A compact benchmark for policy comparison: the same world run under three risk appetites produces three distinct reward profiles you can read straight from the exported walker rows. Demonstrates indirect, reference-based grid navigation and reproducible per-step reward accounting.

TRAITS

Async

Independent, event-driven timelines

Tick

Discrete fixed-step time

Spatial

Entities have position & topology

Observations

Emits structured agent observations

FSM

Entities are finite-state machines

SCHEMA

Linked tables with guaranteed referential integrity.

TABLECOLUMNSDESCRIPTION

walker ID, policy, steps, total_reward, current_cell_id, current_state One row per walker: its policy, steps taken, cumulative reward and current cell.

gridcell ID, kind, reward, north_id, south_id, east_id, west_id, current_state One row per cell: kind (normal/cliff/goal), step reward and the four neighbour references.

LIVE API

Generated REST endpoints. Also exposed as MCP tools.

POST /scenarios/cliff-walking/experiments Seed a new gridworld

POST /scenarios/cliff-walking/experiments/{eid}/run Advance N turns, or request a move

GET /scenarios/cliff-walking/experiments/{eid}/entities/walker Read walker positions and rewards

GET /scenarios/cliff-walking/experiments/{eid}/events Append-only event log

GET /scenarios/cliff-walking/experiments/{eid}/dataset Download the exported dataset

SEMANTIC LAYER

OSI-compatible definition, emitted with the dataset.
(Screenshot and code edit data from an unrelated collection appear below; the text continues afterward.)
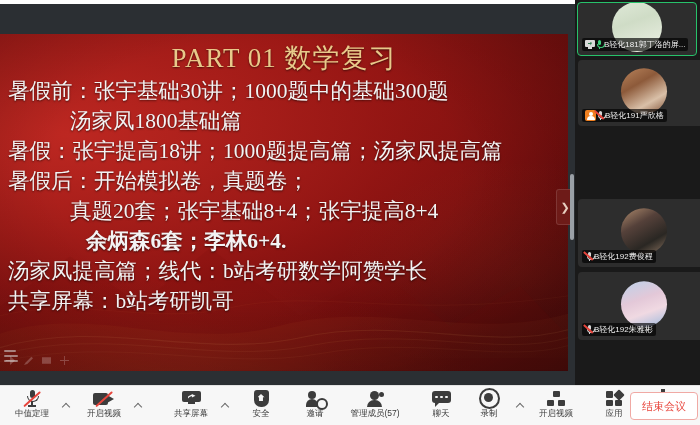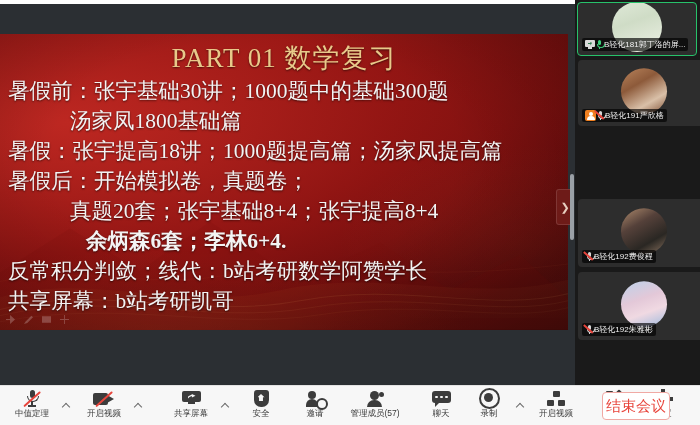--- a/index.html
+++ b/index.html
@@ -11,21 +11,21 @@
   .app{position:relative;width:700px;height:425px;background:#ffffff;overflow:hidden;}
 
   
   .topstrip{position:absolute;left:0;top:0;width:700px;height:4px;background:#ffffff;}
 
   
   .stage{position:absolute;left:0;top:4px;width:575px;height:382px;background:#2b2f33;overflow:hidden;}
   .stage-topbar{position:absolute;left:0;top:0;width:575px;height:30px;background:#2b2f33;}
 
   .slide{
-    position:absolute;left:0;top:30px;width:568px;height:296px;
+    position:absolute;left:0;top:30px;width:568px;height:337px;
     background:
       radial-gradient(ellipse 150% 120% at 12% 30%, rgba(190,40,34,0.95) 0%, rgba(150,22,20,0.75) 38%, rgba(95,10,11,0.6) 70%, rgba(60,6,8,0.85) 100%),
       linear-gradient(160deg,#8e1512 0%,#a51b16 22%,#7d100e 55%,#4c0708 80%,#330406 100%);
     overflow:hidden;
   }
   
   .slide .tex1{position:absolute;left:-5%;bottom:-6%;width:112%;height:46%;
     background:radial-gradient(ellipse 70% 100% at 30% 100%, rgba(255,120,60,0.18) 0%, rgba(255,90,40,0.06) 45%, rgba(0,0,0,0) 72%);}
   .slide .tex2{position:absolute;left:0;bottom:0;width:100%;height:34%;opacity:.55;}
   .slide .tex3{position:absolute;right:-4%;top:34%;width:60%;height:62%;opacity:.45;
@@ -112,22 +112,22 @@
   
   .toolbar{position:absolute;left:0;bottom:0;width:700px;height:39px;background:#f7f7f7;
            border-top:1px solid #e3e3e3;}
   .tb-item{position:absolute;top:3px;width:56px;height:34px;text-align:center;color:#3c3c3c;}
   .tb-ic{height:19px;display:flex;align-items:center;justify-content:center;position:relative;}
   .tb-lb{font-size:8.5px;line-height:11px;color:#3a3a3a;white-space:nowrap;}
   .caret{position:absolute;top:18px;width:8px;height:8px;color:#5a5a5a;font-size:8px;line-height:8px;}
   .caret::before{content:"";display:block;width:5px;height:5px;border-left:1.2px solid #6b6b6b;border-top:1.2px solid #6b6b6b;transform:rotate(45deg);}
   .slash-red{position:absolute;left:50%;top:50%;width:22px;height:1.6px;background:#e8453c;
              transform:translate(-50%,-50%) rotate(-42deg);border-radius:1px;}
-  .end-btn{position:absolute;right:30px;top:6px;width:66px;height:26px;border:1px solid #f0a9a4;
-           border-radius:4px;background:#fff;color:#e8453c;font-size:15px;line-height:26px;text-align:center;}
+  .end-btn{position:absolute;right:2px;top:6px;width:66px;height:26px;border:1px solid #f0a9a4;
+           border-radius:4px;background:#fff;color:#e8453c;font-size:11px;line-height:26px;text-align:center;}
 
   
   .ic-mic{position:relative;width:12px;height:17px;}
   .ic-mic .b{position:absolute;left:3.5px;top:0;width:5px;height:8px;background:#3c3c3c;border-radius:3px;}
   .ic-mic .a{position:absolute;left:1px;top:6px;width:10px;height:5px;border:1.6px solid #3c3c3c;border-top:none;border-radius:0 0 6px 6px;}
   .ic-mic .s{position:absolute;left:5px;top:11px;width:2px;height:4px;background:#3c3c3c;}
   .ic-mic .f{position:absolute;left:2px;top:15px;width:8px;height:1.8px;background:#3c3c3c;}
   .ic-cam{position:relative;width:22px;height:14px;}
   .ic-cam .bd{position:absolute;left:0;top:1px;width:15px;height:12px;background:#3c3c3c;border-radius:2px;}
   .ic-cam .ln{position:absolute;left:14px;top:3px;width:0;height:0;border-top:4px solid transparent;border-bottom:4px solid transparent;border-left:7px solid #3c3c3c;}
@@ -201,21 +201,21 @@
 
       <div class="slide-title">PART 01 数学复习</div>
 
       <div class="slide-body">
         <span class="ln">暑假前：张宇基础30讲；1000题中的基础300题</span>
         <span class="ln ind1">汤家凤1800基础篇</span>
         <span class="ln">暑假：张宇提高18讲；1000题提高篇；汤家凤提高篇</span>
         <span class="ln">暑假后：开始模拟卷，真题卷；</span>
         <span class="ln ind1">真题20套；张宇基础8+4；张宇提高8+4</span>
         <span class="ln ind2">余炳森6套；李林6+4.</span>
-        <span class="ln">反常积分判敛；线代：b站考研数学阿赞学长</span>
+        <span class="ln">汤家凤提高篇；线代：b站考研数学阿赞学长</span>
         <span class="ln">共享屏幕：b站考研凯哥</span>
       </div>
 
       <div class="slide-menu-glyph">
         <span></span>
           <span></span>
           <span></span>
       </div>
 
       <div class="annot-row">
# cliff-walking.osi.yaml — emitted automatically
semantic_model:
  name: "cliff-walking"
  source: "duckdb://cliff-walking.db"
  entities:
    - name: walker
      primary_key: id
  dimensions:
    - name: state
      type: categorical
    - name: t
      type: time
  measures:
    - name: row_count
      agg: count
    - name: active
      agg: sum
      filter: "state = 'ACTIVE'"